Bau harum yang semerbak memenuhi, Berasal dari beraneka macam bunga, Air pun terlihat jernih, Lulur berwarna ungu, Mengandung makna yang mendalam, Tiada pernah berkeluh-kesah meski hanya di dalam hati, Ikhlas sepenuh hati menjadi wataknya, Mengharap dan mengupayakan turunnya berkah, Terpuji dan halus tingkah laku, tulus lahir maupun batin, Terpandang dan dihargai hingga akhir hayat.
- Werdi agung pralambanging urip, Amancurat cahya kang katingal, Warna séta beborèhé, Langgeng nggènnya amengku, Datan wudhar dènnya angèsthi, Manembah Maha Nata, Gusti Maha Agung, Netepi jejering titah, Amung pasrah-sumarah ngarsa Hyang Widhi, Sandika ngèstu pada.
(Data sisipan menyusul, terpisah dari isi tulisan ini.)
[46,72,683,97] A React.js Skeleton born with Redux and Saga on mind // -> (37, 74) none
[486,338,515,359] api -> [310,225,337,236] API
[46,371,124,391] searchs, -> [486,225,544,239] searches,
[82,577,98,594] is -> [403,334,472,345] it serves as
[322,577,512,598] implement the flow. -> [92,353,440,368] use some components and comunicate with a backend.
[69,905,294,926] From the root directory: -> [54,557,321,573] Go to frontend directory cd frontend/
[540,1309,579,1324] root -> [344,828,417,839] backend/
Makna luhur perlambang dan gambaran hidup, Terlihat memancar laksana cahaya, Lulur berwarna putih, Abadilah dalam kebersamaan, Tak pernah berhenti dalam berdoa dan bersyukur, Berbakti kepada Sang Maha Raja (Tuhan), Tuhan Yang Maha Agung, Memenuhi kewajiban sebagai umat manusia, Selalu berserah diri di hadapan Ilahi, Serta bersedia dan siap melaksanakan/menerima kehendak-Nya.
- Paripurna nggènira sesuci, Siram jamas reresik sarira, Kang minangka pungkasané, Wilis beborèhipun, Wicaksana wataking jalmi, Kéblat panembahira, Pana ing pandulu, Cinaketan mring Hyang Suksma, Lekasira pantes tinulad sasami, Purwa madya wasana.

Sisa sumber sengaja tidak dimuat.